I’ve written before about the limitations of the contemporary fashion of spatial or environmentally focused art, but the distinction between “Zero Degree” and something like Antony Gormley’s Blind Light is that Collado makes no claims that her spatial arrangement is the artwork itself, nor does the spectator (participant is perhaps a better word…) tend to think of it that way. Rather, it’s a form of curatorial intervention; a display of artworks designed to facilitate certain kinds of engagement and relationship and obstruct others.

I know a good few cinephiles who would positively detest such an irreverent set-up (and it’s significant that the bulk of those who attended the films were engaged in the fine art scene). Indeed, some people in attendance expressed frustration at the difficulty of concentrating or becoming absorbed by one particular film. Given the increasing ubiquity of moving images in the modern world and the corresponding proclivity to scan over them and move on, never really looking deeply, I can appreciate this attachment to concentration and absorption. But at the same time, as someone who feels deeply ambivalent about the innately passive and escapist tendencies of the traditional cinema-going set-up, I welcome any attempts to subvert it. Unlike most film festivals (with the recent wonderful exception of Lucca), in which activities are starkly segregated between sitting-down-watching-films time and getting-drunk-and-schmoozing-time (basically nothing more than intensely concentrated versions of the two hugely dominant forms of social activity in Ireland), “Zero Degree” blends artistic and social experience together in a way that ultimately enriches both of them.

Marshall McLuhan’s old saying “the medium is the message” is a tired, but indispensable, axiom and one worth bringing into the discussion here. With cinema, it’s often used (by myself included) to argue the key importance of form in determinating the effect and meaning of a film, irrespective of any overtly espoused themes or messages. However, it’s rarely used to analyse how the ways in which a film is viewed can determine its meaning or effect. If one considers McLuhan’s phrase the way Neil Postman and Charles Weingartner do in their book, Teaching as a Subversive Activity, it’s certainly applicable:

From this perspective, one is invited to see that the most important impressions made on a human nervous system come from the character and structure of the environment within which the nervous system functions; that the environment itself conveys the critical and dominant messages by controlling the perceptions and attitudes of those who participate in it. Dewey stressed that the role an individual is assigned in an environment—what he is permitted to do—is what the individual learns. In other words, the medium itself, i.e. the environment, is the message. ‘Message’ here means the perceptions you are allowed to build, the attitudes you are enticed to assume, the sensitivities you are encouraged to develop—almost all of the things you learn to see and feel and value. You learn them because your environment is organised in such a way that it permits or encourages or insists that you learn them.

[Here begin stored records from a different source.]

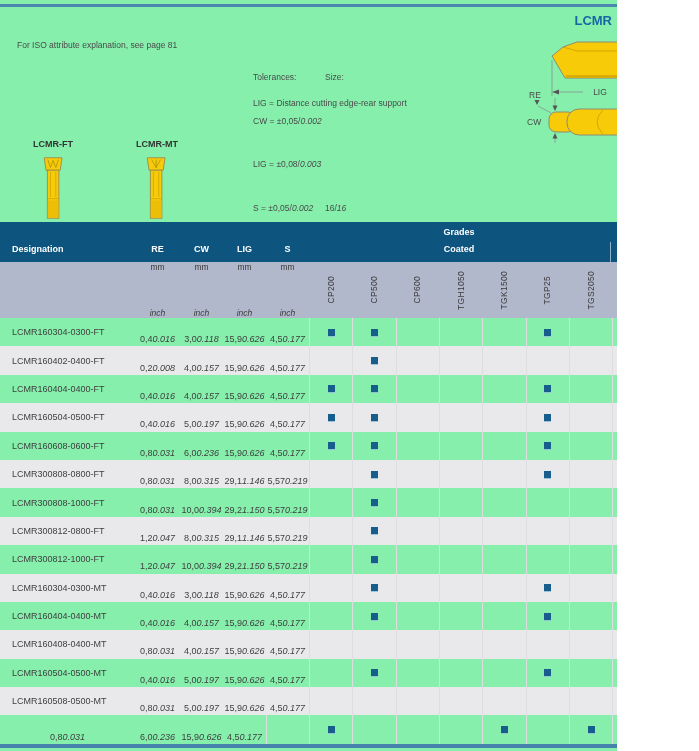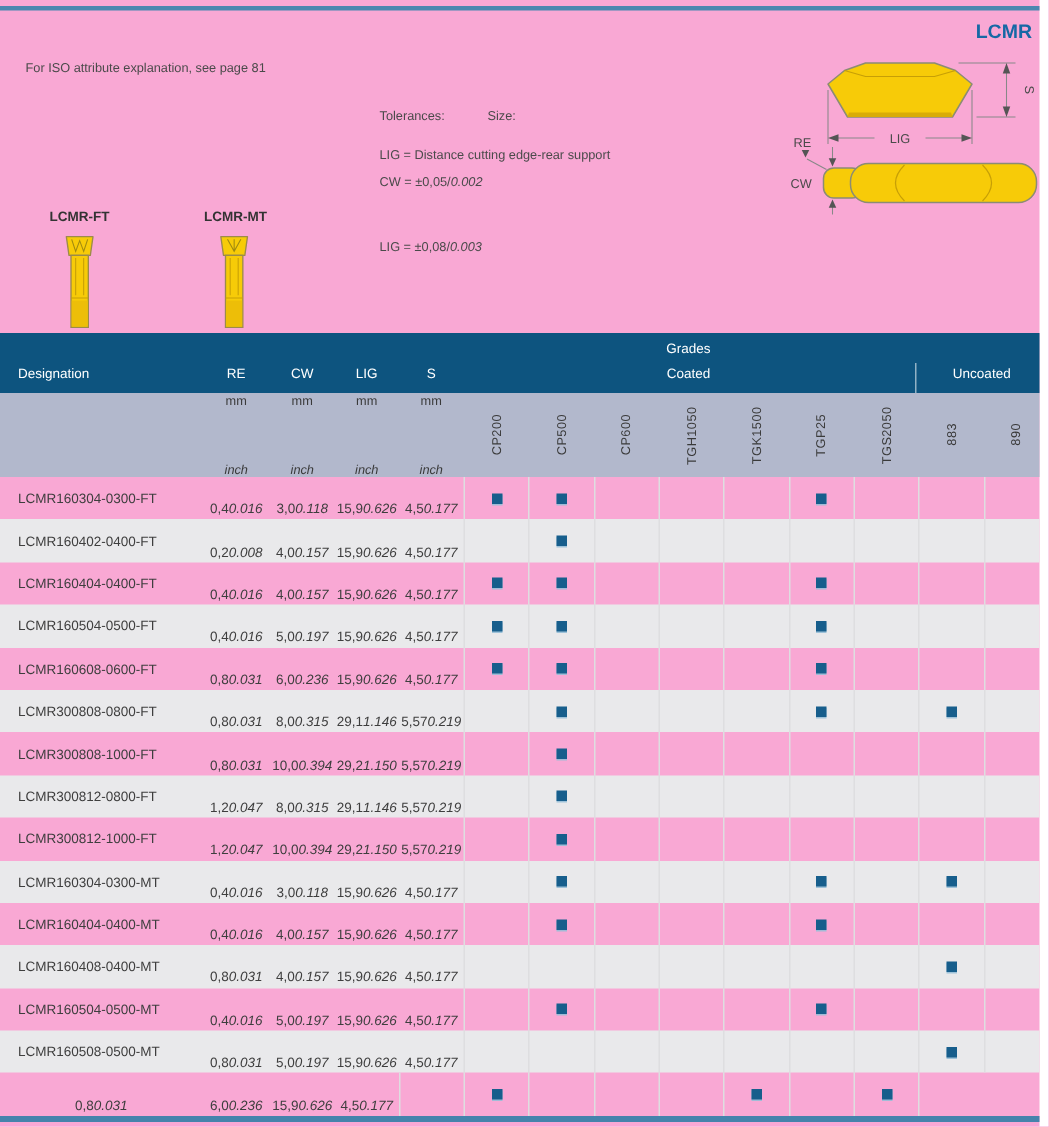"LCMR" .page { background: #f9a8d4 -> #86efac; width: 693px -> 617px }
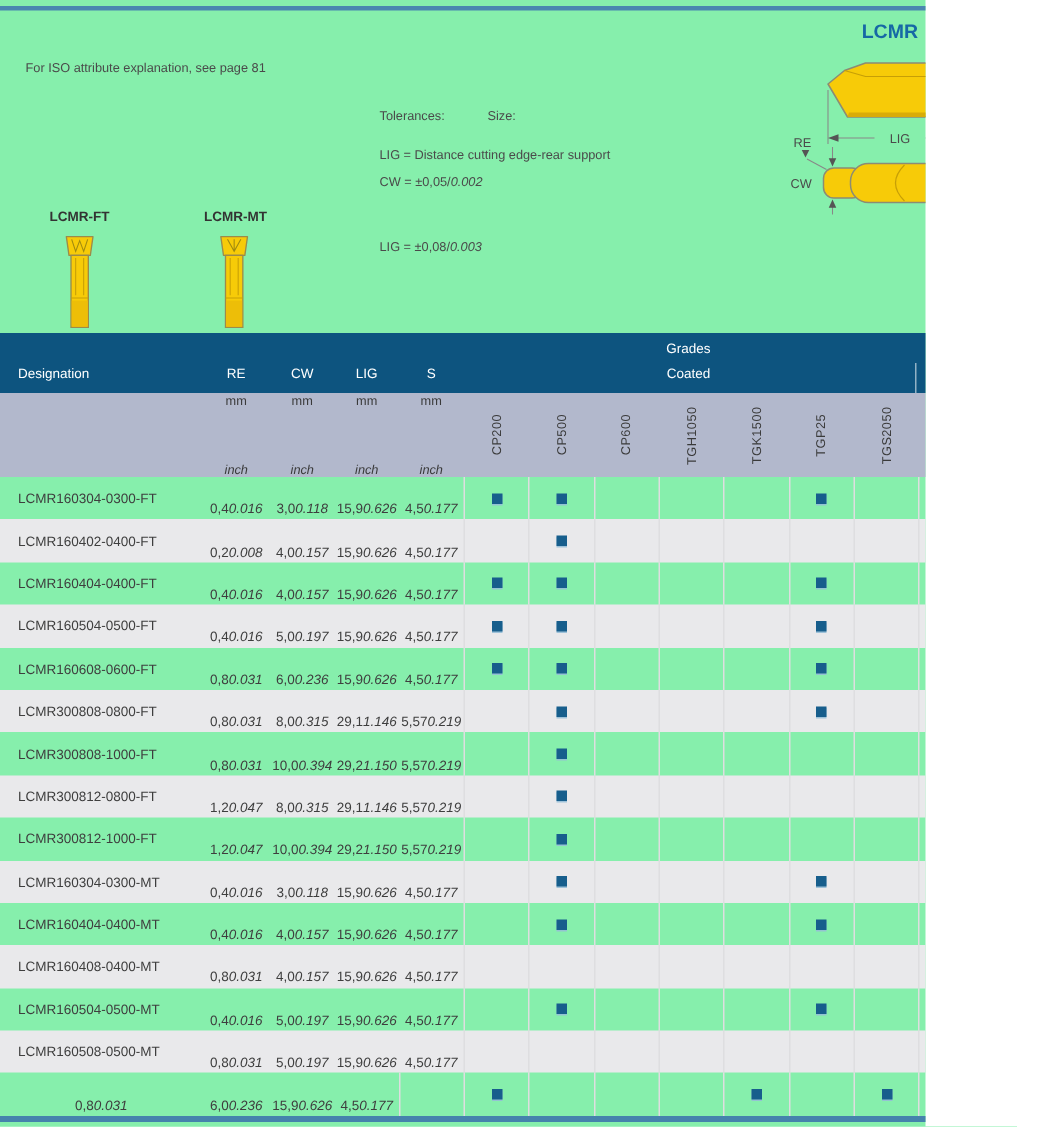"S = ±0,05/0.002" div.tol-line { html: none -> <div> <span>S = ±0,05/<i>0.002</i></span> <span>16/<i>16</i></span> </div> }
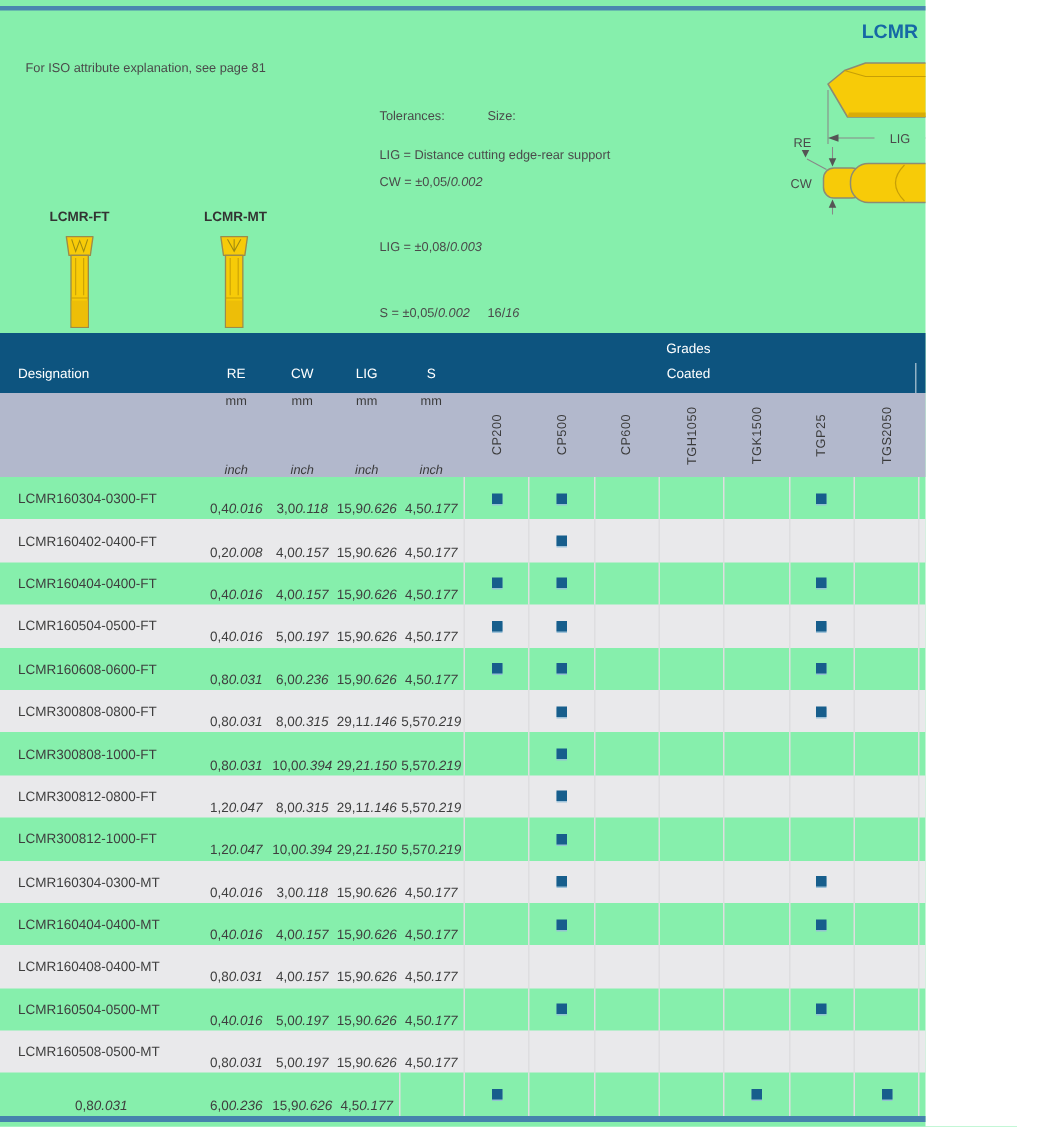"Grades" .thead { font-weight: normal -> bold }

It seems symptomatic of the tendency towards insularity in film culture that it’s the only art form not really grappling with these questions, and yet one more reason why experimental cinema is so important as a way of breaking open “restricted cinema” and reminding us of the “many other possibilities” Brenez talks about. In the past year or two, I’ve seen dance groups such as ETXEA, John Jasperse Company and IMDT, musical events such as DATA and the server project, wider cultural projects such as Mamuska and Seomra Spraoi, and fine art events too numerous to mention—all deeply concerned with the impact of “the role an individual is assigned in an environment” and exploring alternative paradigms of the audience/art relationship in order to address it.

Why shouldn’t this be happening in cinema?